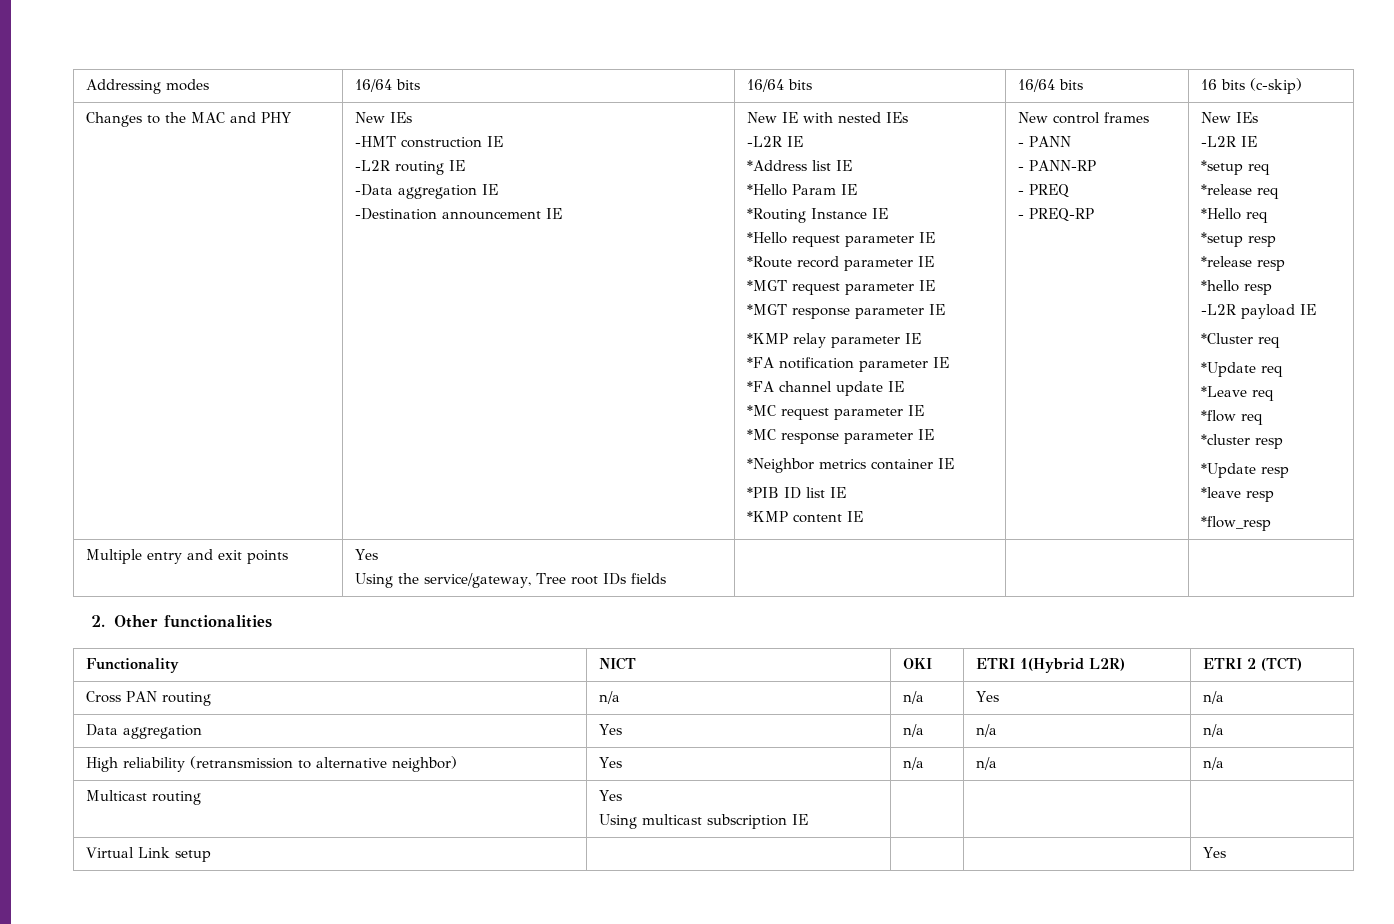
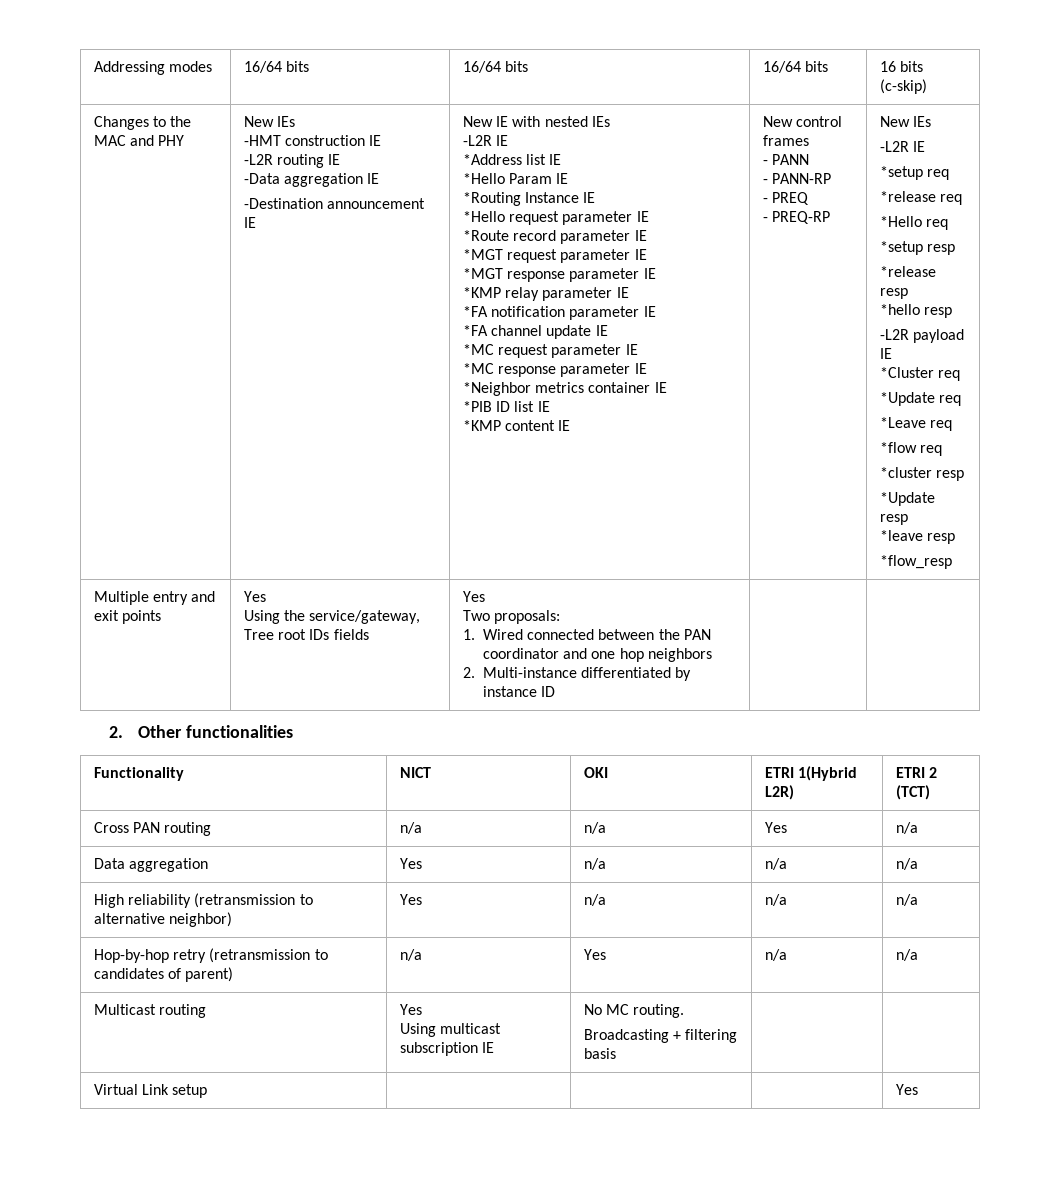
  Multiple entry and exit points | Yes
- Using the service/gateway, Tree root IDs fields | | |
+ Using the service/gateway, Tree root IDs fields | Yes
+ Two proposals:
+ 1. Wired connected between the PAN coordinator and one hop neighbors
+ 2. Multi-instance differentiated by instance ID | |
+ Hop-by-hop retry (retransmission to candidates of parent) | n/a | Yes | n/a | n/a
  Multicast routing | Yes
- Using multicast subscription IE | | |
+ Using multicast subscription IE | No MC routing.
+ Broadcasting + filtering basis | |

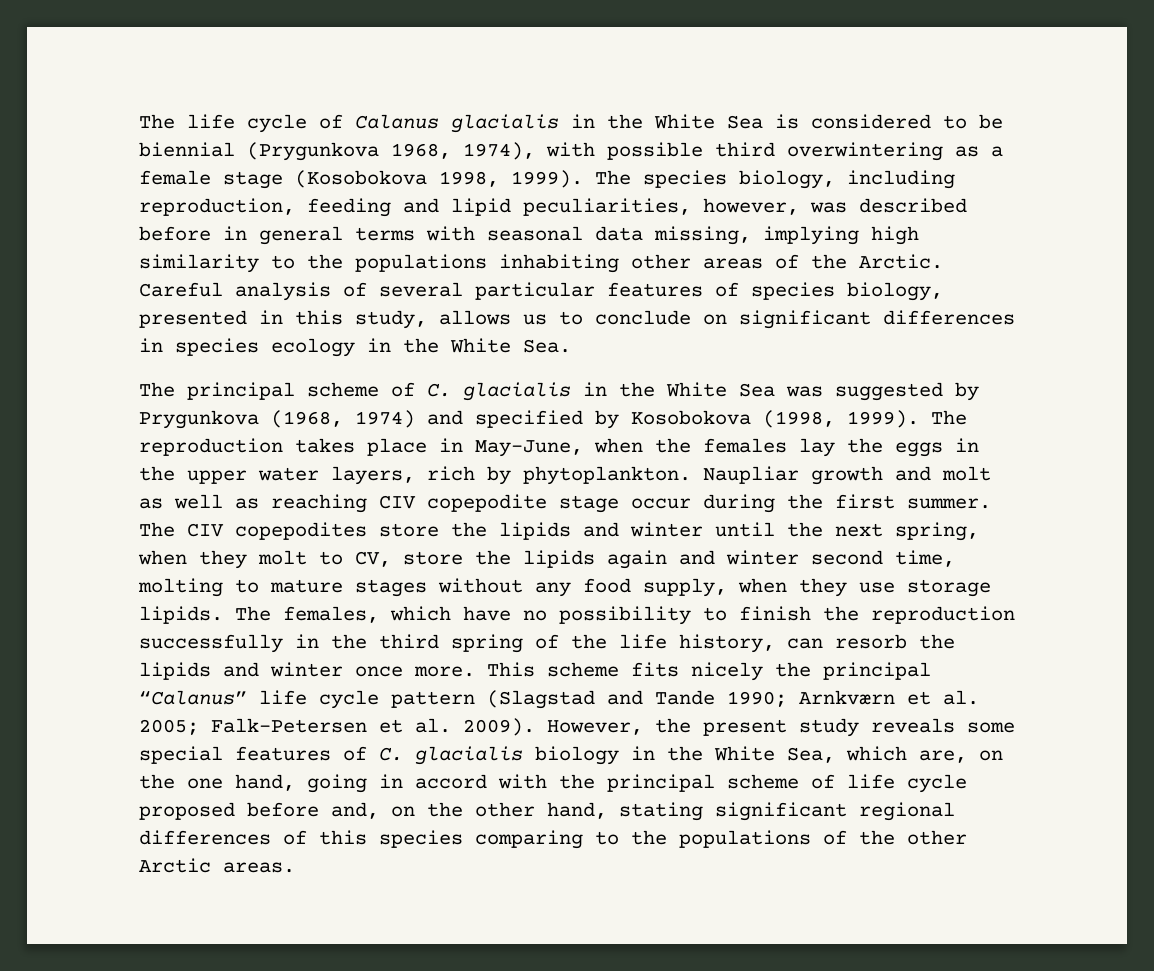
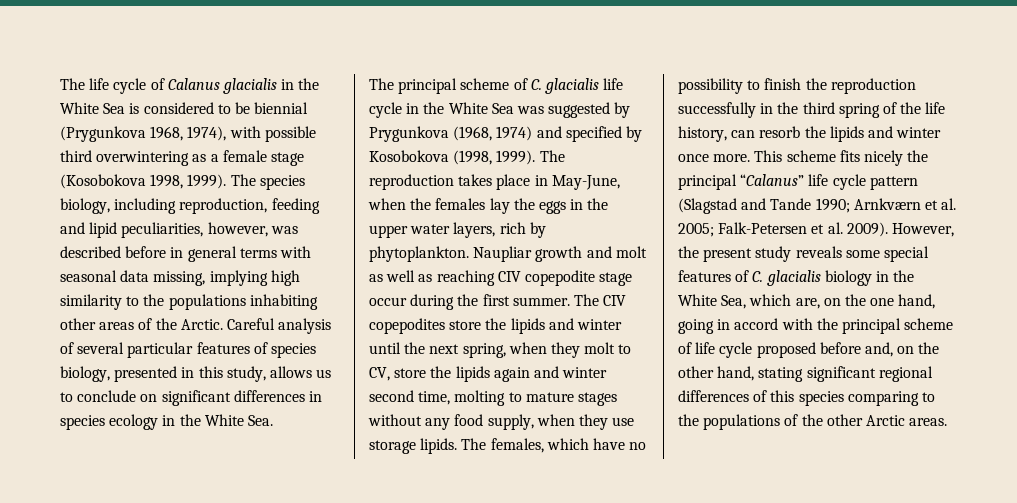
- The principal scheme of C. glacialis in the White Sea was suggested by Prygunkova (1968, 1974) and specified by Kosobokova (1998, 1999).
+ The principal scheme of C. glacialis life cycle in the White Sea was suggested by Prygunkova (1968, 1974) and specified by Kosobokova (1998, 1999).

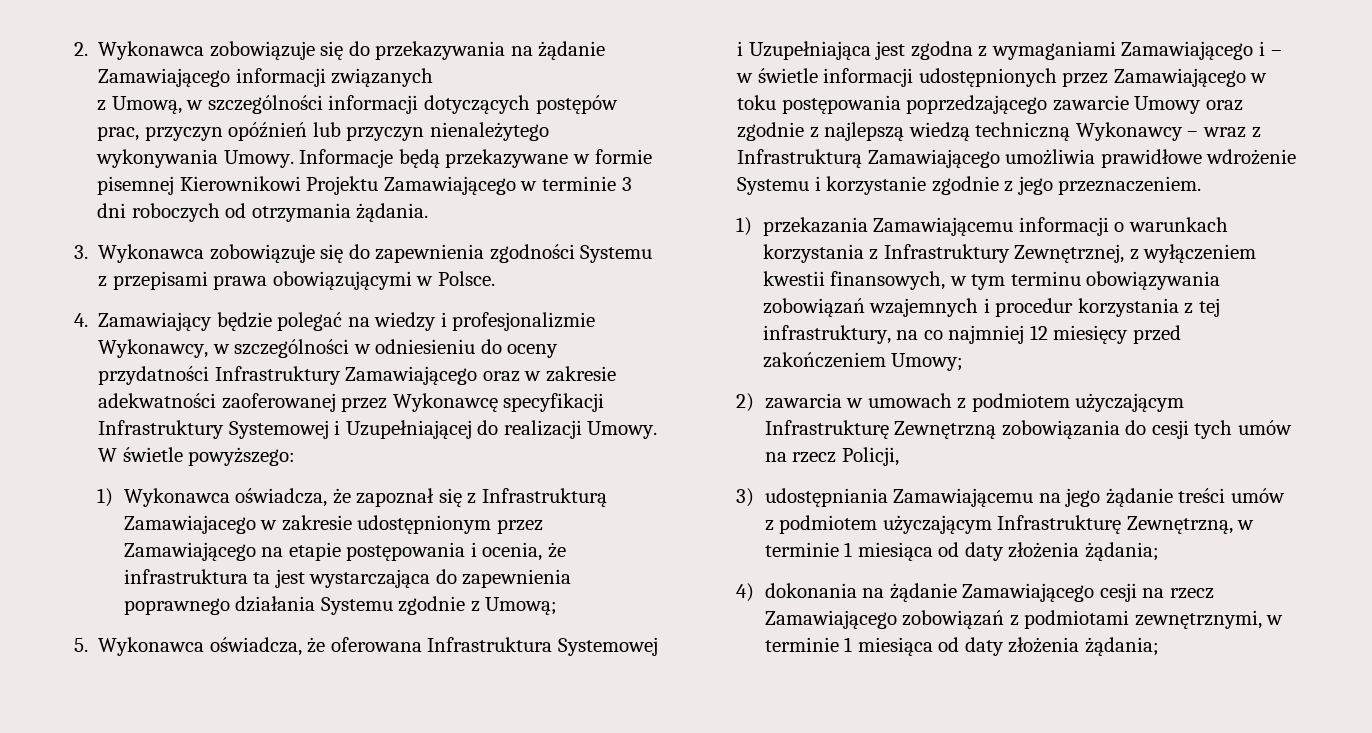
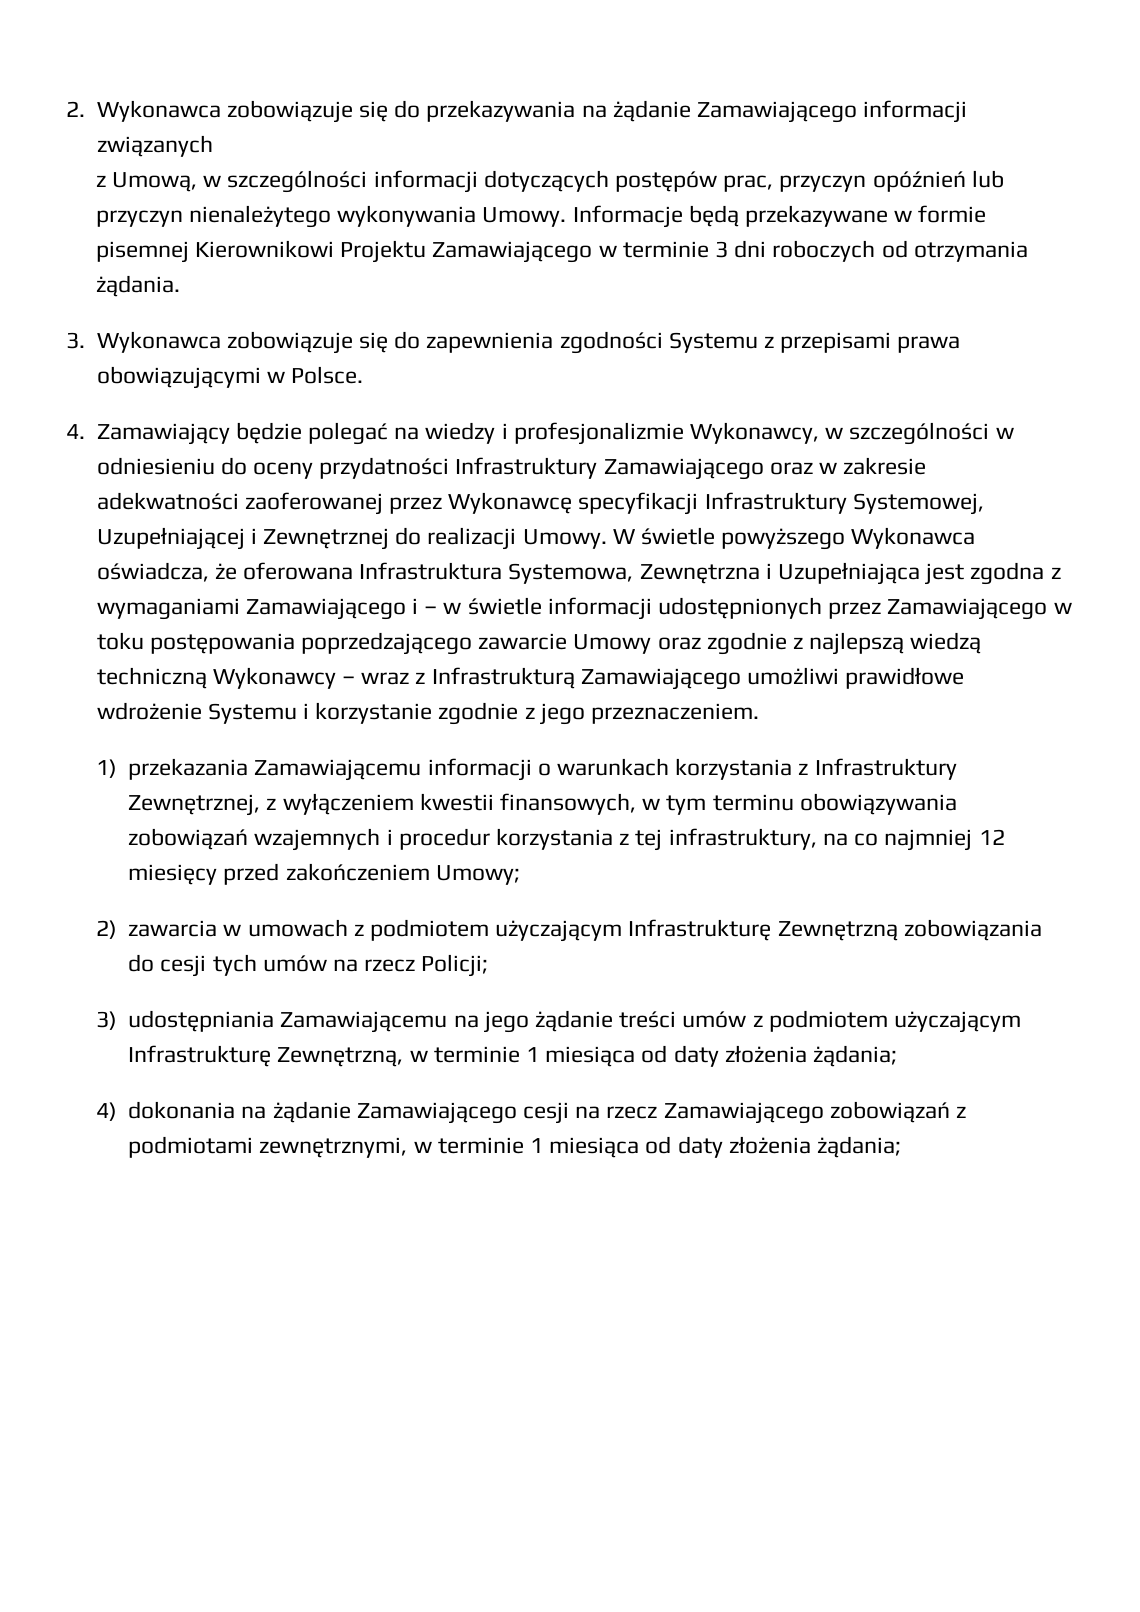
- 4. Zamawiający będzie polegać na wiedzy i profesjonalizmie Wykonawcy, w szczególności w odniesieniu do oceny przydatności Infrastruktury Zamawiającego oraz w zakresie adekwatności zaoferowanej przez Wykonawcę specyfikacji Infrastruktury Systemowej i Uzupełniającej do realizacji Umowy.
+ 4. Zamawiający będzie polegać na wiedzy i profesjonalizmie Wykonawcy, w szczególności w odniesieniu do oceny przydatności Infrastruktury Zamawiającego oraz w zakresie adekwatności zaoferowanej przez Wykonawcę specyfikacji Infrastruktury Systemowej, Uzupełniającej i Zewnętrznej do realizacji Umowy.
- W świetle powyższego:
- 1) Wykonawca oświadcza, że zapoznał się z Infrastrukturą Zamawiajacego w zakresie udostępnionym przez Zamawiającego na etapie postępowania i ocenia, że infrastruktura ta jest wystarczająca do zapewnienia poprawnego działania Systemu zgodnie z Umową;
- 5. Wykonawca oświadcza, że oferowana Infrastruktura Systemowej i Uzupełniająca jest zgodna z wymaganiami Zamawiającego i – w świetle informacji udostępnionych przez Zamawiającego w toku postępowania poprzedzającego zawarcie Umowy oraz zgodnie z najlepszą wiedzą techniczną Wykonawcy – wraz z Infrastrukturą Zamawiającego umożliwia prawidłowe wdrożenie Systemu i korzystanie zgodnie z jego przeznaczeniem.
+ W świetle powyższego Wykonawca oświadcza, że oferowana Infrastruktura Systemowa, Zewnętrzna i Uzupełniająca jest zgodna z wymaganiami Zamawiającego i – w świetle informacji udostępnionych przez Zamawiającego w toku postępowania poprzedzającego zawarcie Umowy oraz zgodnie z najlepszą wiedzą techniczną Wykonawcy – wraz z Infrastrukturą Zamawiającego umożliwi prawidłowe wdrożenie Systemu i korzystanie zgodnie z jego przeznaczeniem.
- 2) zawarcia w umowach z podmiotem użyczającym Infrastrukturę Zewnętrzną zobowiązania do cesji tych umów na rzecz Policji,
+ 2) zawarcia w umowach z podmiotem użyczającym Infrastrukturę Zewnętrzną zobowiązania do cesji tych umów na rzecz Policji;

........

◆ Work required ◆
Return the listing above verbatim and exclude every picture.

◆ Task output ◆
  Multiple entry and exit points | Yes
- Using the service/gateway, Tree root IDs fields | | |
+ Using the service/gateway, Tree root IDs fields | Yes
+ Two proposals:
+ 1. Wired connected between the PAN coordinator and one hop neighbors
+ 2. Multi-instance differentiated by instance ID | |
+ Hop-by-hop retry (retransmission to candidates of parent) | n/a | Yes | n/a | n/a
  Multicast routing | Yes
- Using multicast subscription IE | | |
+ Using multicast subscription IE | No MC routing.
+ Broadcasting + filtering basis | |

- The principal scheme of C. glacialis in the White Sea was suggested by Prygunkova (1968, 1974) and specified by Kosobokova (1998, 1999).
+ The principal scheme of C. glacialis life cycle in the White Sea was suggested by Prygunkova (1968, 1974) and specified by Kosobokova (1998, 1999).

- 4. Zamawiający będzie polegać na wiedzy i profesjonalizmie Wykonawcy, w szczególności w odniesieniu do oceny przydatności Infrastruktury Zamawiającego oraz w zakresie adekwatności zaoferowanej przez Wykonawcę specyfikacji Infrastruktury Systemowej i Uzupełniającej do realizacji Umowy.
+ 4. Zamawiający będzie polegać na wiedzy i profesjonalizmie Wykonawcy, w szczególności w odniesieniu do oceny przydatności Infrastruktury Zamawiającego oraz w zakresie adekwatności zaoferowanej przez Wykonawcę specyfikacji Infrastruktury Systemowej, Uzupełniającej i Zewnętrznej do realizacji Umowy.
- W świetle powyższego:
- 1) Wykonawca oświadcza, że zapoznał się z Infrastrukturą Zamawiajacego w zakresie udostępnionym przez Zamawiającego na etapie postępowania i ocenia, że infrastruktura ta jest wystarczająca do zapewnienia poprawnego działania Systemu zgodnie z Umową;
- 5. Wykonawca oświadcza, że oferowana Infrastruktura Systemowej i Uzupełniająca jest zgodna z wymaganiami Zamawiającego i – w świetle informacji udostępnionych przez Zamawiającego w toku postępowania poprzedzającego zawarcie Umowy oraz zgodnie z najlepszą wiedzą techniczną Wykonawcy – wraz z Infrastrukturą Zamawiającego umożliwia prawidłowe wdrożenie Systemu i korzystanie zgodnie z jego przeznaczeniem.
+ W świetle powyższego Wykonawca oświadcza, że oferowana Infrastruktura Systemowa, Zewnętrzna i Uzupełniająca jest zgodna z wymaganiami Zamawiającego i – w świetle informacji udostępnionych przez Zamawiającego w toku postępowania poprzedzającego zawarcie Umowy oraz zgodnie z najlepszą wiedzą techniczną Wykonawcy – wraz z Infrastrukturą Zamawiającego umożliwi prawidłowe wdrożenie Systemu i korzystanie zgodnie z jego przeznaczeniem.
- 2) zawarcia w umowach z podmiotem użyczającym Infrastrukturę Zewnętrzną zobowiązania do cesji tych umów na rzecz Policji,
+ 2) zawarcia w umowach z podmiotem użyczającym Infrastrukturę Zewnętrzną zobowiązania do cesji tych umów na rzecz Policji;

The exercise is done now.